In the previous post where I was taking a look at Custom URIs in Azure Mobile Services I’d got to the point where I was defining server-side handlers in JavaScript for specific HTTP verbs.
For instance, I might have a service at http://whatever.azure-mobile.net/myService ( I don’t have this service by the way ) and I might want to accept actions like;
- GET /myService
- GET /myService/1
- POST /myService
- PATCH /myService/2
- DELETE /myService/3
In my previous post I didn’t know how to do this – that is, I didn’t know how I could enable Mobile Services such that I could add something like a resource identifier as the final part of the path and so I ended up using a scheme something like;
- GET /myService?id=1
- DELETE /myService?id=2
and so on.
Since that last post, I’ve been educated and I learned a little bit more by asking the Mobile Services team. I suspect that my ignorance largely comes from not having a real understanding of node.js and also of the express.js library that seems to underpin Mobile Services. Without that understanding of the surrounding context I feel I’m poking around in the dark a little when it comes to figuring out how to tackle things that aren’t immediately obvious.

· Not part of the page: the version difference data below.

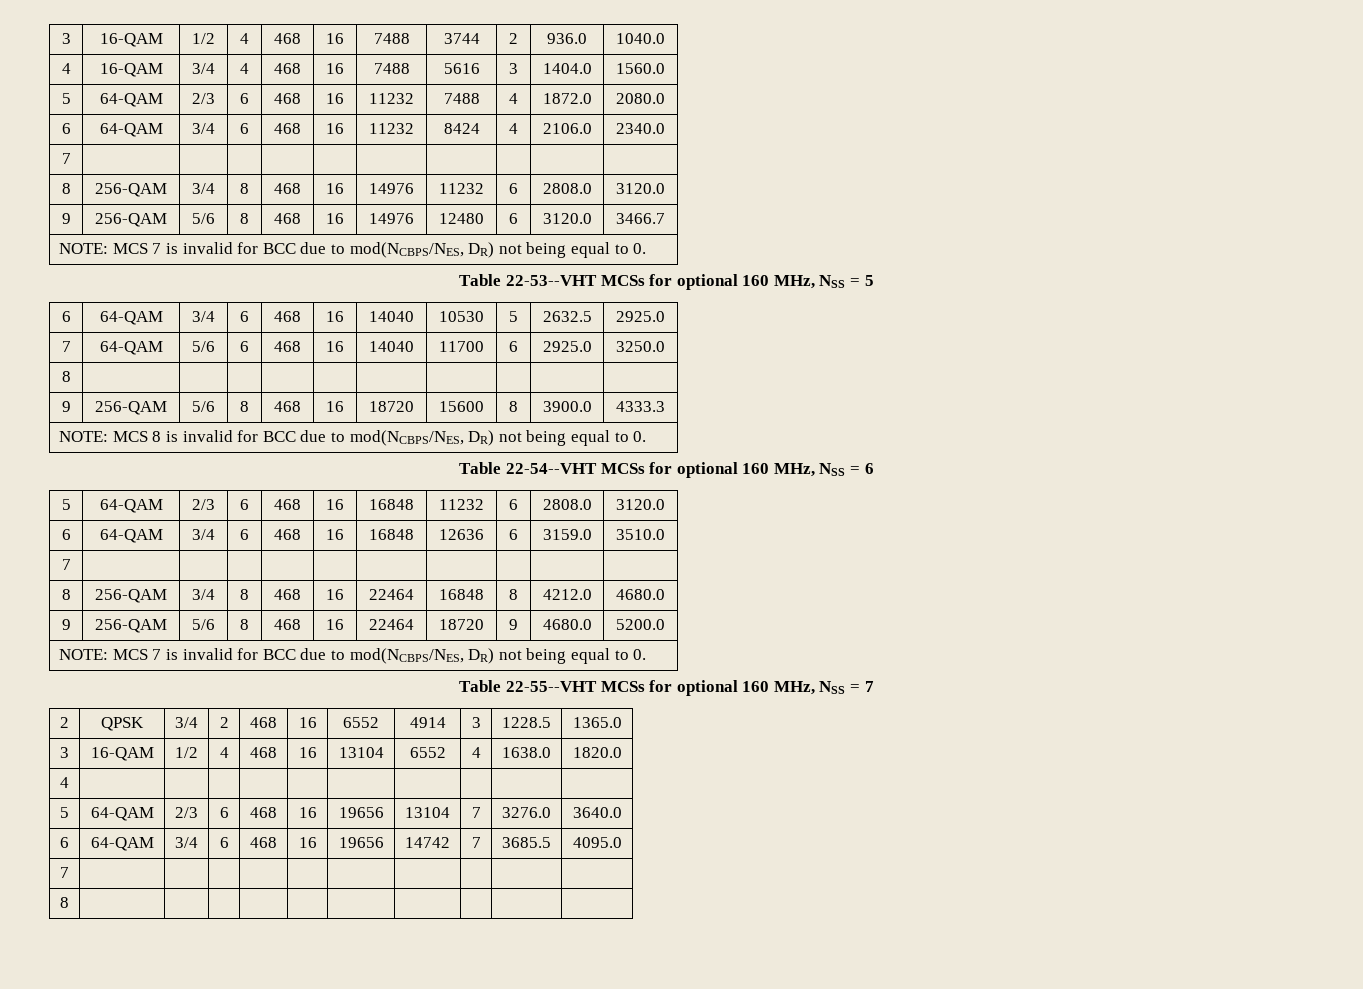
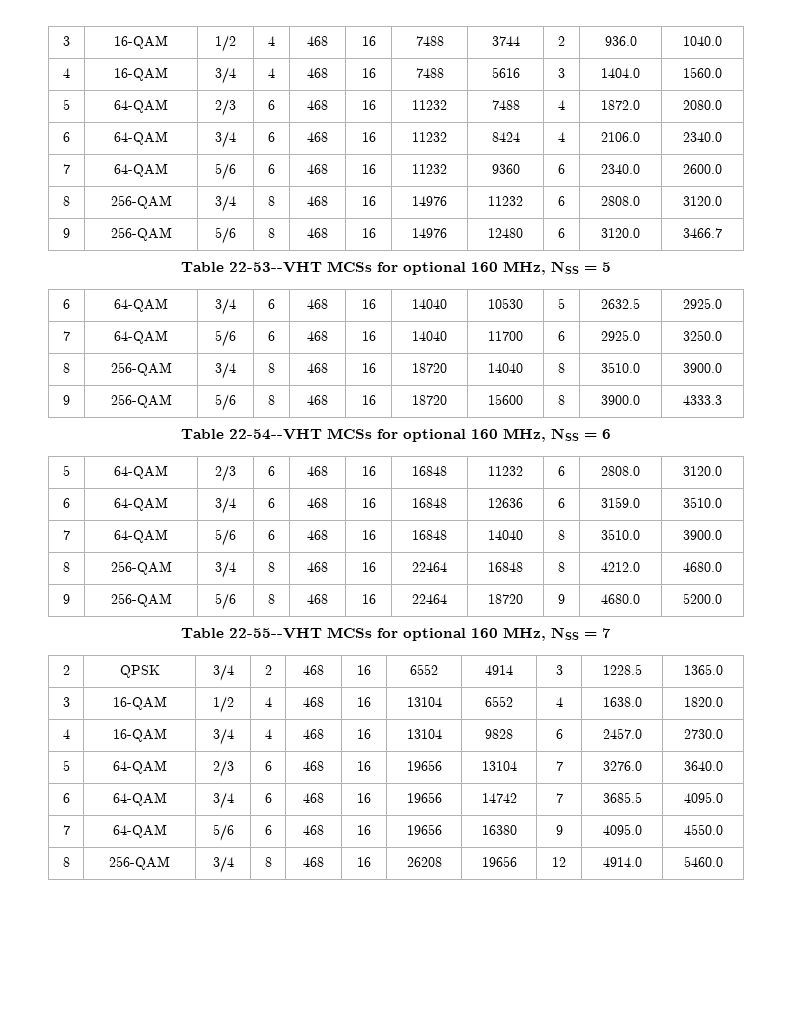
  6 | 64-QAM | 3/4 | 6 | 468 | 16 | 11232 | 8424 | 4 | 2106.0 | 2340.0
- 7 | | | | | | | | | |
+ 7 | 64-QAM | 5/6 | 6 | 468 | 16 | 11232 | 9360 | 6 | 2340.0 | 2600.0
  9 | 256-QAM | 5/6 | 8 | 468 | 16 | 14976 | 12480 | 6 | 3120.0 | 3466.7
- NOTE: MCS 7 is invalid for BCC due to mod(NCBPS/NES, DR) not being equal to 0.
  7 | 64-QAM | 5/6 | 6 | 468 | 16 | 14040 | 11700 | 6 | 2925.0 | 3250.0
- 8 | | | | | | | | | |
+ 8 | 256-QAM | 3/4 | 8 | 468 | 16 | 18720 | 14040 | 8 | 3510.0 | 3900.0
- NOTE: MCS 8 is invalid for BCC due to mod(NCBPS/NES, DR) not being equal to 0.
  6 | 64-QAM | 3/4 | 6 | 468 | 16 | 16848 | 12636 | 6 | 3159.0 | 3510.0
- 7 | | | | | | | | | |
+ 7 | 64-QAM | 5/6 | 6 | 468 | 16 | 16848 | 14040 | 8 | 3510.0 | 3900.0
  9 | 256-QAM | 5/6 | 8 | 468 | 16 | 22464 | 18720 | 9 | 4680.0 | 5200.0
- NOTE: MCS 7 is invalid for BCC due to mod(NCBPS/NES, DR) not being equal to 0.
- 4 | | | | | | | | | |
+ 4 | 16-QAM | 3/4 | 4 | 468 | 16 | 13104 | 9828 | 6 | 2457.0 | 2730.0
  6 | 64-QAM | 3/4 | 6 | 468 | 16 | 19656 | 14742 | 7 | 3685.5 | 4095.0
- 7 | | | | | | | | | |
- 8 | | | | | | | | | |
+ 7 | 64-QAM | 5/6 | 6 | 468 | 16 | 19656 | 16380 | 9 | 4095.0 | 4550.0
+ 8 | 256-QAM | 3/4 | 8 | 468 | 16 | 26208 | 19656 | 12 | 4914.0 | 5460.0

Since asking the Mobile Services team, I’ve realised that the answer was already “out there” in the form of this blog post which covers similar ground to mine but comes from a more trusted source so you should definitely take a look at that and the section called “Routing” is the piece that I was missing (along with this link to the routing feature from express.js).

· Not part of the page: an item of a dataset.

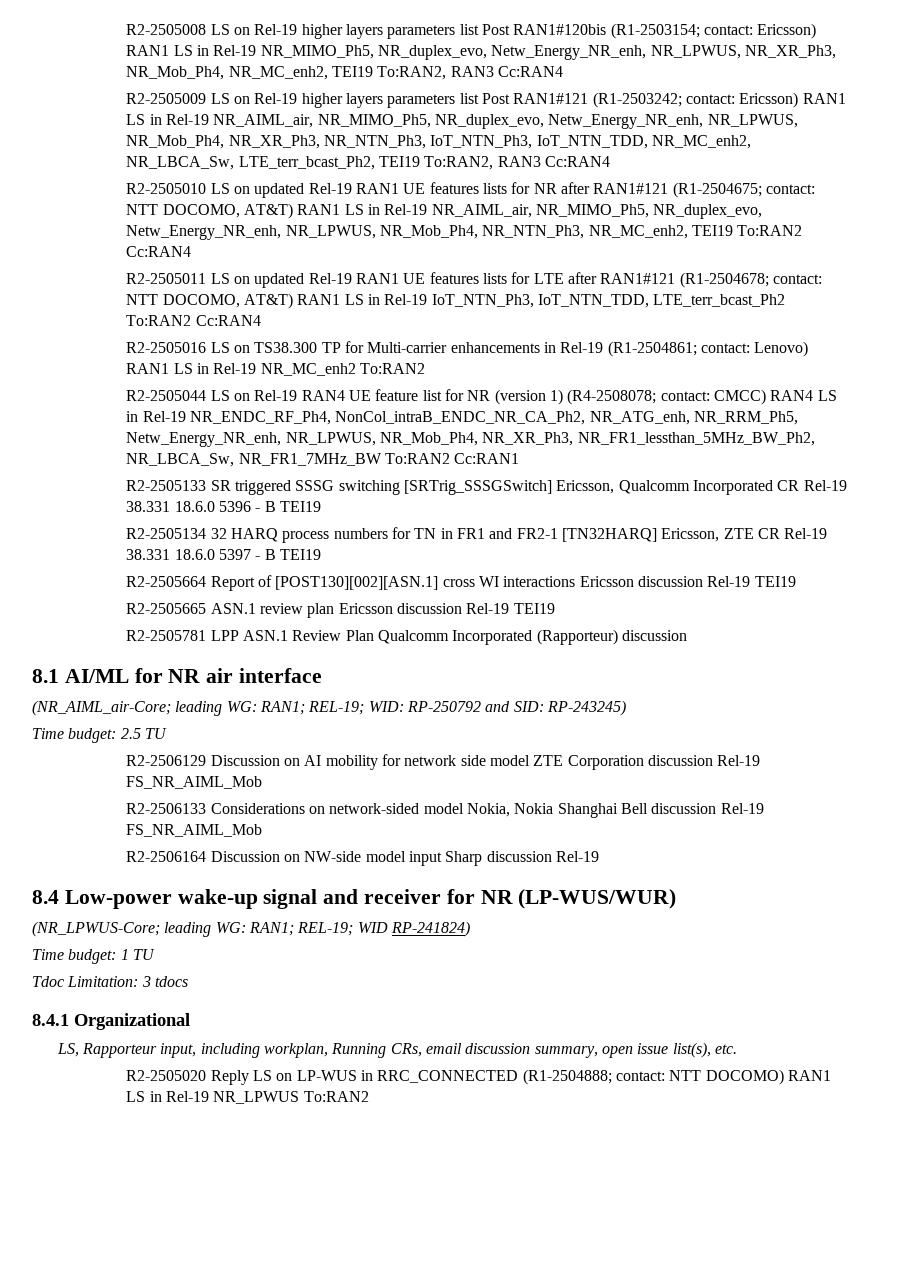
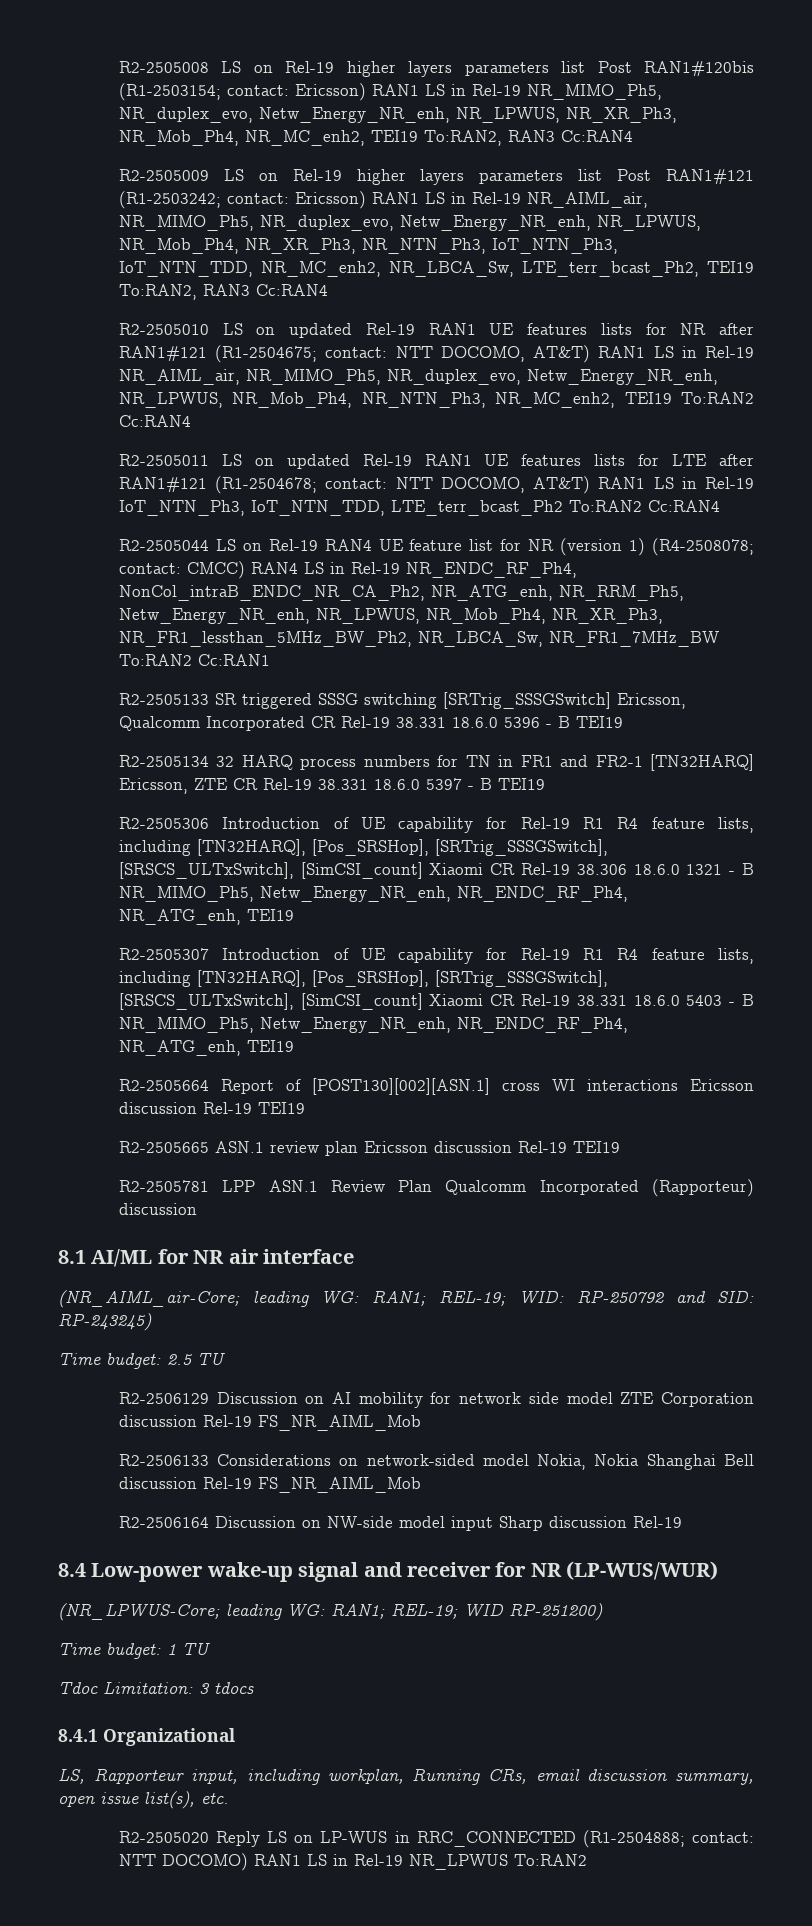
- R2-2505016 LS on TS38.300 TP for Multi-carrier enhancements in Rel-19 (R1-2504861; contact: Lenovo) RAN1 LS in Rel-19 NR_MC_enh2 To:RAN2
+ R2-2505306 Introduction of UE capability for Rel-19 R1 R4 feature lists, including [TN32HARQ], [Pos_SRSHop], [SRTrig_SSSGSwitch], [SRSCS_ULTxSwitch], [SimCSI_count] Xiaomi CR Rel-19 38.306 18.6.0 1321 - B NR_MIMO_Ph5, Netw_Energy_NR_enh, NR_ENDC_RF_Ph4, NR_ATG_enh, TEI19
+ R2-2505307 Introduction of UE capability for Rel-19 R1 R4 feature lists, including [TN32HARQ], [Pos_SRSHop], [SRTrig_SSSGSwitch], [SRSCS_ULTxSwitch], [SimCSI_count] Xiaomi CR Rel-19 38.331 18.6.0 5403 - B NR_MIMO_Ph5, Netw_Energy_NR_enh, NR_ENDC_RF_Ph4, NR_ATG_enh, TEI19
- (NR_LPWUS-Core; leading WG: RAN1; REL-19; WID RP-241824)
+ (NR_LPWUS-Core; leading WG: RAN1; REL-19; WID RP-251200)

Even with that already “out there”, I wanted to play with this myself so I set up a service called whatever.azure-mobile.net and added a custom API to it called myService.
When you do that via the Azure management portal, some nice bit of code somewhere throws in a little template example for you which looks like this;
exports.post = function(request, response) { // Use "request.service" to access features of your mobile service, e.g.: // var tables = request.service.tables; // var push = request.service.push; response.send(200, "Hello World"); };
and what I hadn’t appreciated previously was that this is in some ways a shorthand way of using the register function from express.js as in a longer-hand version might be;
exports.register = function(api) { console.log("Hello"); api.get('*', function(request, response) { response.send(200, "Hello World"); }); };
Now, when I first set about trying to use that I crafted a request in Fiddler;
and I got a 404 until I realised that I needed to append the trailing slash – I’m unsure of exactly how that works;
but this does now mean that I can pick up additional paths from the URI and do something with them and there’s even some pattern matching built-in for me which is nice. For instance;
exports.register = function(app) { app.get('/:id', function(request, response) { response.send(200, "Getting record id " + request.params.id); }); app.get('*', function(request, response) { response.send(200, "Getting a bunch of data"); }); app.delete('/:id', function(request,response) { console.log("Deleting record " + request.params.id); response.send(204); }); };
and that’s the sort of thing that I was looking for in the original post – from trying this out empirically, it does seem to be important to add the more specific routes prior to the less specific routes. That seemed to make a difference to handling /myService/ versus /myService/1.